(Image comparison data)
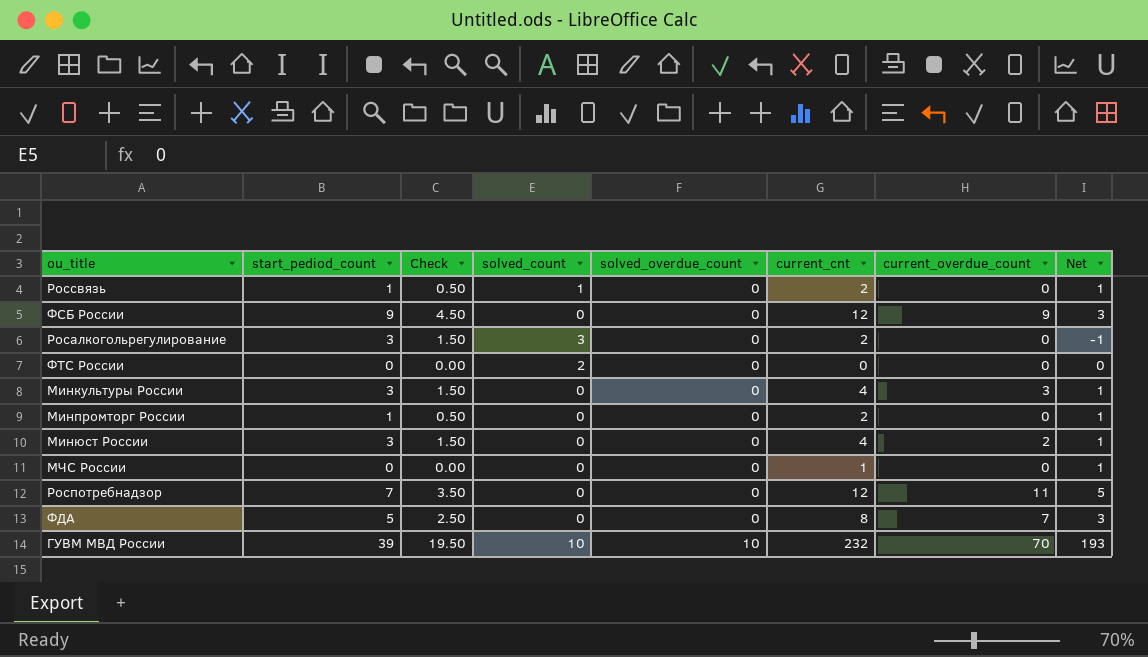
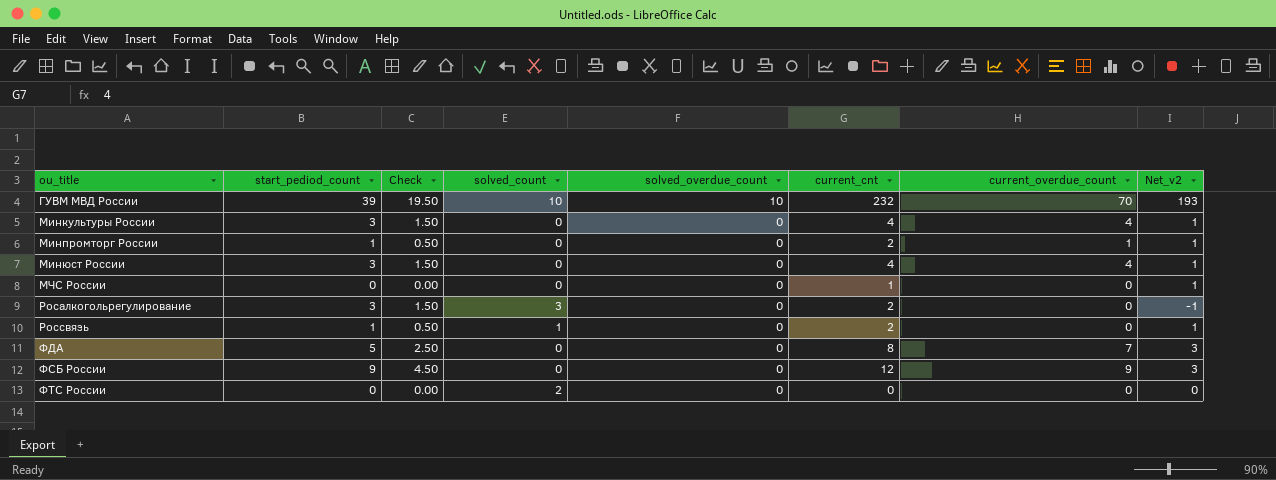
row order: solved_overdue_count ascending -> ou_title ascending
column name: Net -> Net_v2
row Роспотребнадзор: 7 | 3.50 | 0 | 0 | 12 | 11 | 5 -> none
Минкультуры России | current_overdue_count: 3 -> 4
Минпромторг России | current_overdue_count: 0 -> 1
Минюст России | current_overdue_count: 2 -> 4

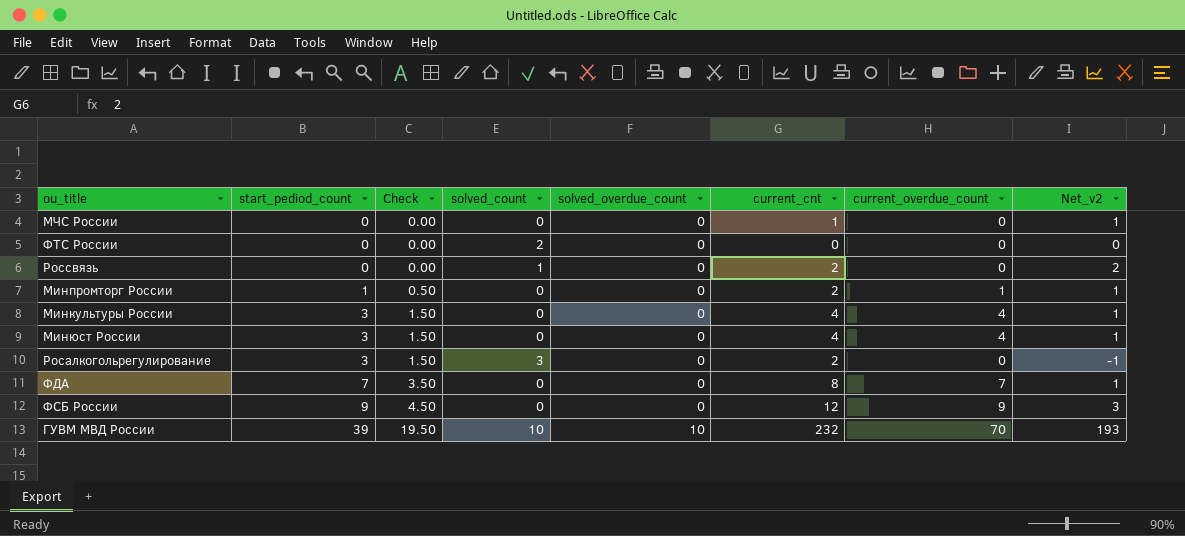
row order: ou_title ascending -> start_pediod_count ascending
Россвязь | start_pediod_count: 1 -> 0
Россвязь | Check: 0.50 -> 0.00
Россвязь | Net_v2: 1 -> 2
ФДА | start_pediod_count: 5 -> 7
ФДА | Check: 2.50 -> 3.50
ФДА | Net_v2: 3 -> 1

---

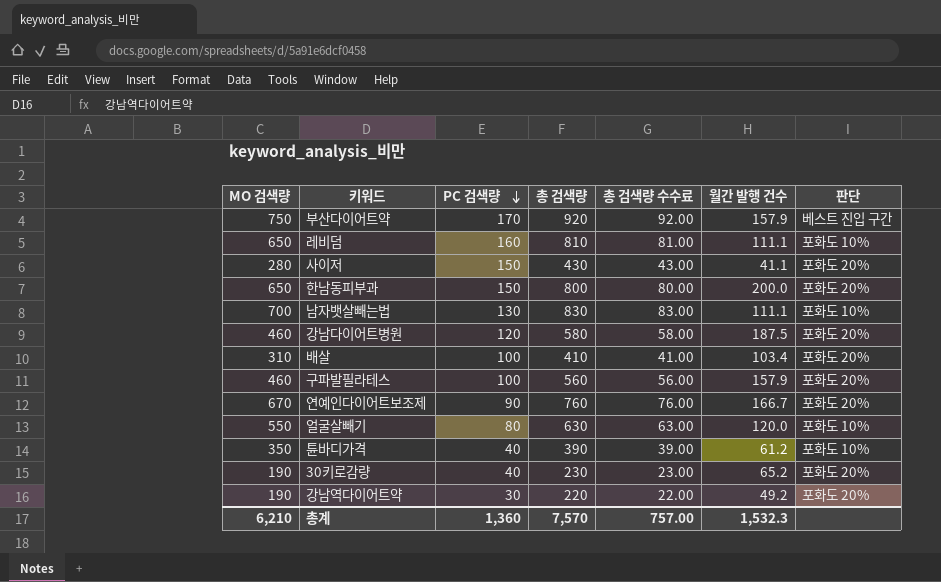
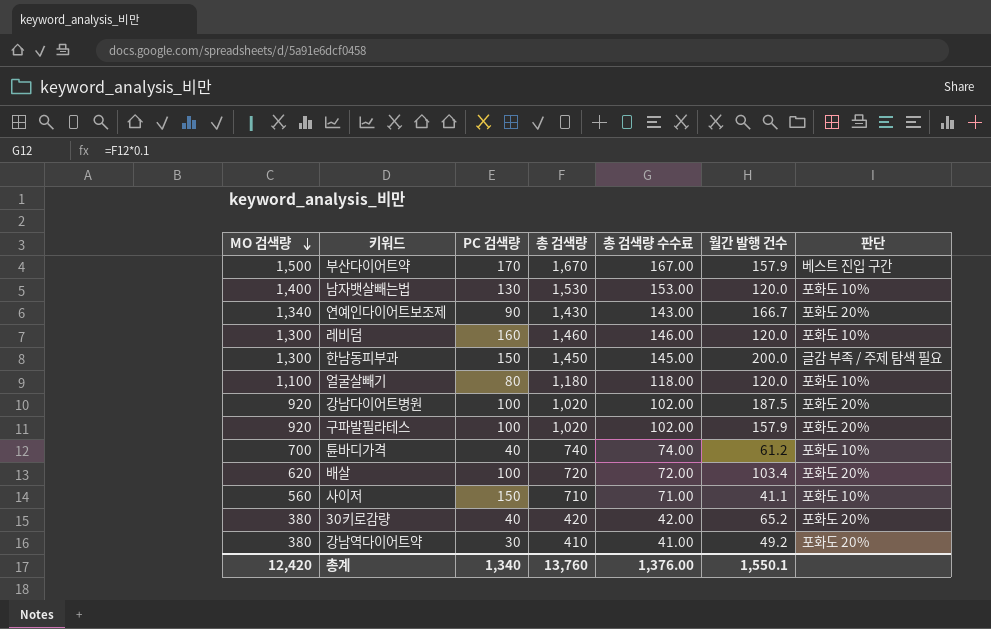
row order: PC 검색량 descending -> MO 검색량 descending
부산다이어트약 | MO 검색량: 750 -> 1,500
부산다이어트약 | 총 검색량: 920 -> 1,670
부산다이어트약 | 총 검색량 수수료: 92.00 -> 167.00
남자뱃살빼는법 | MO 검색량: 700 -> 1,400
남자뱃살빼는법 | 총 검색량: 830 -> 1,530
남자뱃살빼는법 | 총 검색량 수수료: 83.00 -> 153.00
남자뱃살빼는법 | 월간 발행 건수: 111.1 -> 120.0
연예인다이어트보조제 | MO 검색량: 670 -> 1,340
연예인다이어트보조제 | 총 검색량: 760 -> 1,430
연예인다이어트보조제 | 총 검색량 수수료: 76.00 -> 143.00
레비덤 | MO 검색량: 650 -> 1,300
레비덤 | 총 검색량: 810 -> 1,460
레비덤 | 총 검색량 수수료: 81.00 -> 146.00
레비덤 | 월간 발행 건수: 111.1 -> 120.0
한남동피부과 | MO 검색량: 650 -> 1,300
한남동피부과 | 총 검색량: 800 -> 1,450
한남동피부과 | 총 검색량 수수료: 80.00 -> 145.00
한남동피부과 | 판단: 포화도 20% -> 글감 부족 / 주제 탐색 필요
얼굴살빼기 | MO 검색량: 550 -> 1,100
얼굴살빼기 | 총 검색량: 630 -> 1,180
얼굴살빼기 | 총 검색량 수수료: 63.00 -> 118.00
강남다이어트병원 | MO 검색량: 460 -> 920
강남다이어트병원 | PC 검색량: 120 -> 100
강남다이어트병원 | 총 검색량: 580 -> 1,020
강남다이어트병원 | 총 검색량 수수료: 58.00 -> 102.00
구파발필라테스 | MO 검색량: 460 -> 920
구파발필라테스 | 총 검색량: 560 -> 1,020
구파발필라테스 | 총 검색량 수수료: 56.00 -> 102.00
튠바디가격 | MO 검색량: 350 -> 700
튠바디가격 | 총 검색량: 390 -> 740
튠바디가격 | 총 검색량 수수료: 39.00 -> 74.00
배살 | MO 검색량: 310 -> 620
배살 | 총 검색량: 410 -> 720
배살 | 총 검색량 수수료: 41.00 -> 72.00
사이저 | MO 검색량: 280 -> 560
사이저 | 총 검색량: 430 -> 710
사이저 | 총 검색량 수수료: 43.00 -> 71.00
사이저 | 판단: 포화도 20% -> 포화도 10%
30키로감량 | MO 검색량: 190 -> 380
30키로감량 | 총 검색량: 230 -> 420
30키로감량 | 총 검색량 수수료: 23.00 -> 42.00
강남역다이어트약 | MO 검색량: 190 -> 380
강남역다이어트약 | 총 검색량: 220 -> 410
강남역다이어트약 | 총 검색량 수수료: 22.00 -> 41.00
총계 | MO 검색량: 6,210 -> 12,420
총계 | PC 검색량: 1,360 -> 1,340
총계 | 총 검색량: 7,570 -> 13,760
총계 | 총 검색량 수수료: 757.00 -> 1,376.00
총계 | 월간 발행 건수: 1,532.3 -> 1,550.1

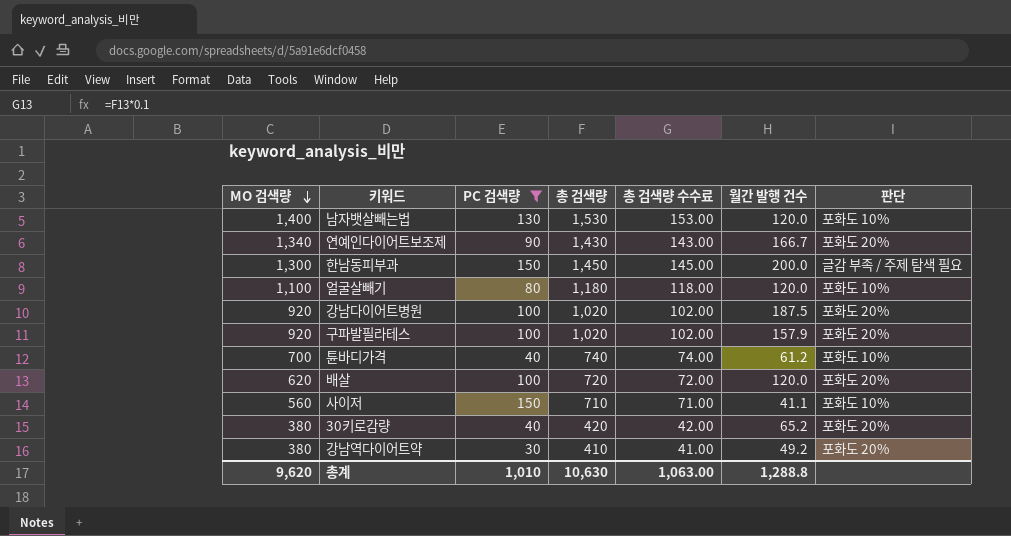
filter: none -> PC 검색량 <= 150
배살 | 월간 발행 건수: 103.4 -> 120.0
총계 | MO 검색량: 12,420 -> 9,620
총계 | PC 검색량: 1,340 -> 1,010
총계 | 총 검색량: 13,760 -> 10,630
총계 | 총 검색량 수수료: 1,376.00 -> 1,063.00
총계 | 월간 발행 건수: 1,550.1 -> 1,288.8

...

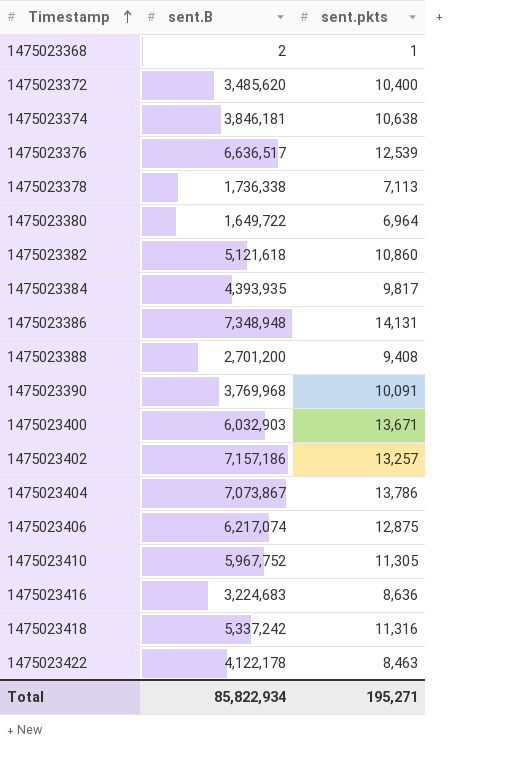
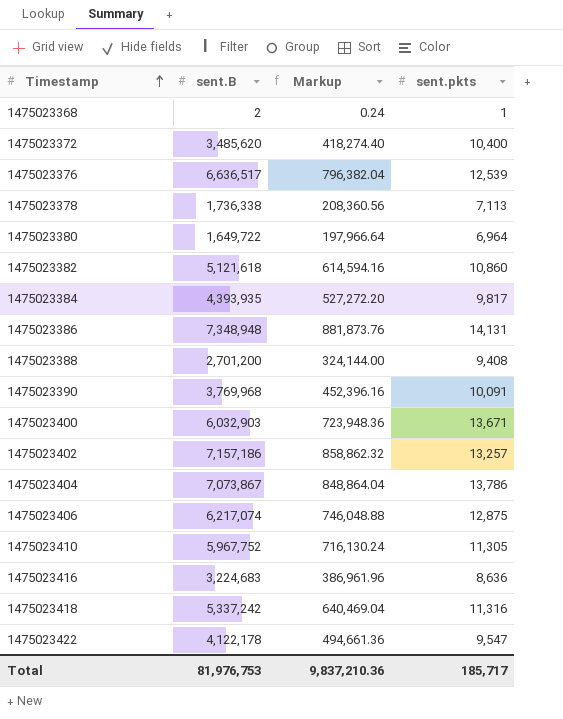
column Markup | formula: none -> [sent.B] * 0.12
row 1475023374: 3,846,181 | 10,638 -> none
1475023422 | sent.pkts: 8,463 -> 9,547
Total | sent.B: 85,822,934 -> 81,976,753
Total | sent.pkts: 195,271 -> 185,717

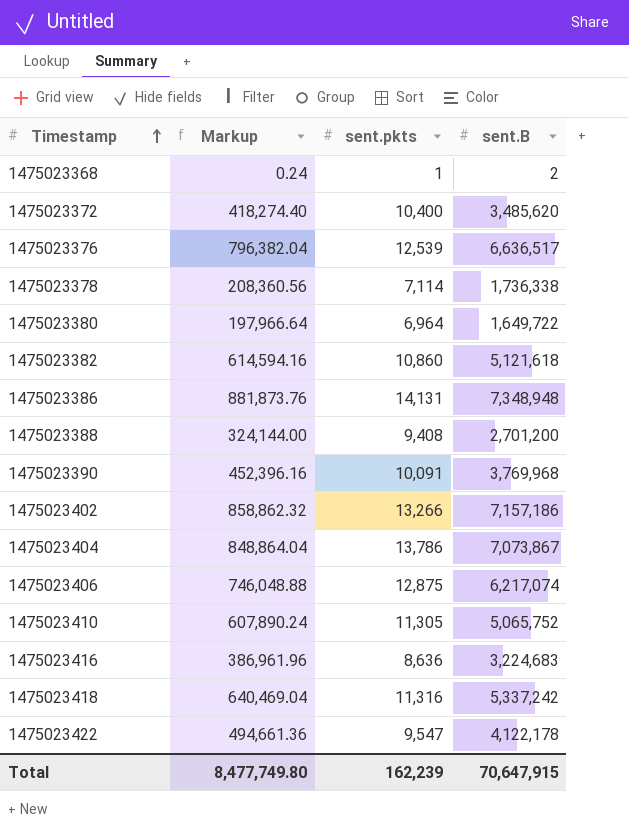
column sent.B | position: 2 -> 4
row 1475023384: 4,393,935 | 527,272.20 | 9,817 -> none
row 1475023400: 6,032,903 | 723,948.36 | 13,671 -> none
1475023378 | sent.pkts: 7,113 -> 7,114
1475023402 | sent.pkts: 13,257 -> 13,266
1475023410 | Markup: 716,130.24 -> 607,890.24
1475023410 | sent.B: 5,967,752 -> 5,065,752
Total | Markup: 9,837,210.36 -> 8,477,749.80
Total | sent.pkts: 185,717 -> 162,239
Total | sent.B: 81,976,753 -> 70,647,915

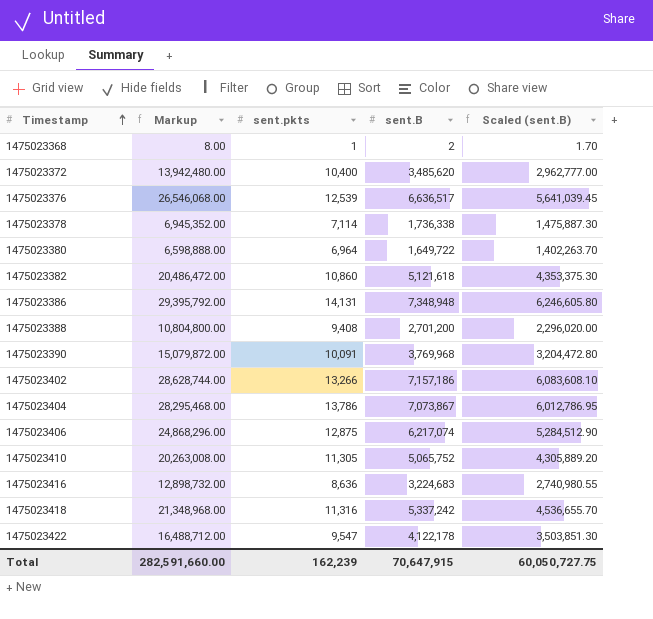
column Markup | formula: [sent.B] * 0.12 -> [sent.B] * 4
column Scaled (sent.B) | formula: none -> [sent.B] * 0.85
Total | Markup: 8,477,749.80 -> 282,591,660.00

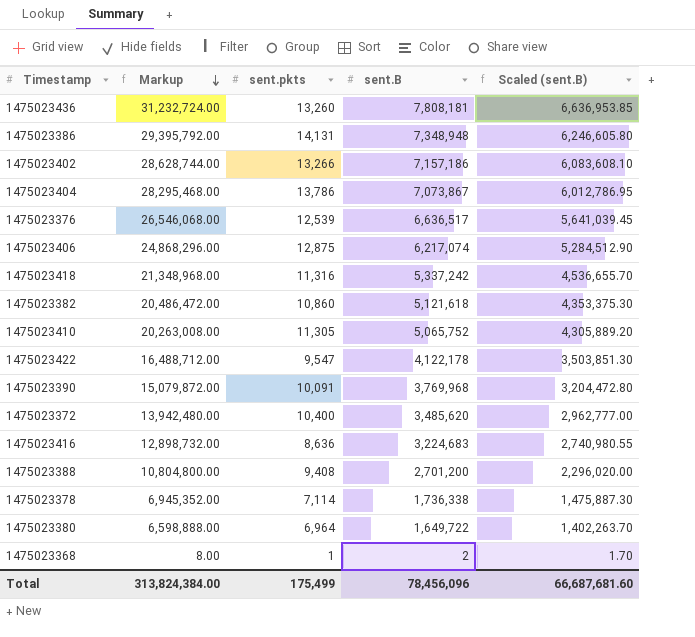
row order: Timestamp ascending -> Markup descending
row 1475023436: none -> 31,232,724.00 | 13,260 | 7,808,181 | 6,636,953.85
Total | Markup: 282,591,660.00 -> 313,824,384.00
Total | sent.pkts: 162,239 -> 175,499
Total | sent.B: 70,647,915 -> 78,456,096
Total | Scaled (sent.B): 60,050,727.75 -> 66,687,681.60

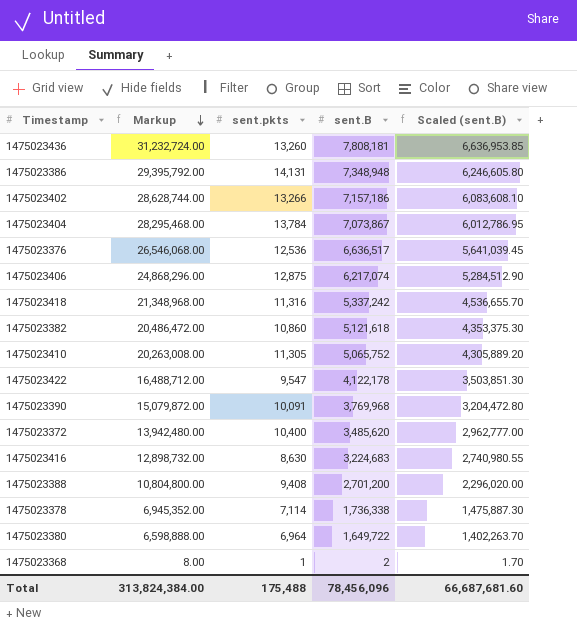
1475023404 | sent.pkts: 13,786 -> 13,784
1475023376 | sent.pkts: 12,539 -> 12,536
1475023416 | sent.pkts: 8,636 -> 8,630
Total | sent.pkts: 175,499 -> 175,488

Exercise brief>
All lines above from the one containing "row order: solved_overdue_count" up to and including the one containing "ФДА | Net_v2: 3 -> 1" are to be set down exactly, and nothing else. Leave images out.

Answer for this exercise>
row order: solved_overdue_count ascending -> ou_title ascending
column name: Net -> Net_v2
row Роспотребнадзор: 7 | 3.50 | 0 | 0 | 12 | 11 | 5 -> none
Минкультуры России | current_overdue_count: 3 -> 4
Минпромторг России | current_overdue_count: 0 -> 1
Минюст России | current_overdue_count: 2 -> 4

row order: ou_title ascending -> start_pediod_count ascending
Россвязь | start_pediod_count: 1 -> 0
Россвязь | Check: 0.50 -> 0.00
Россвязь | Net_v2: 1 -> 2
ФДА | start_pediod_count: 5 -> 7
ФДА | Check: 2.50 -> 3.50
ФДА | Net_v2: 3 -> 1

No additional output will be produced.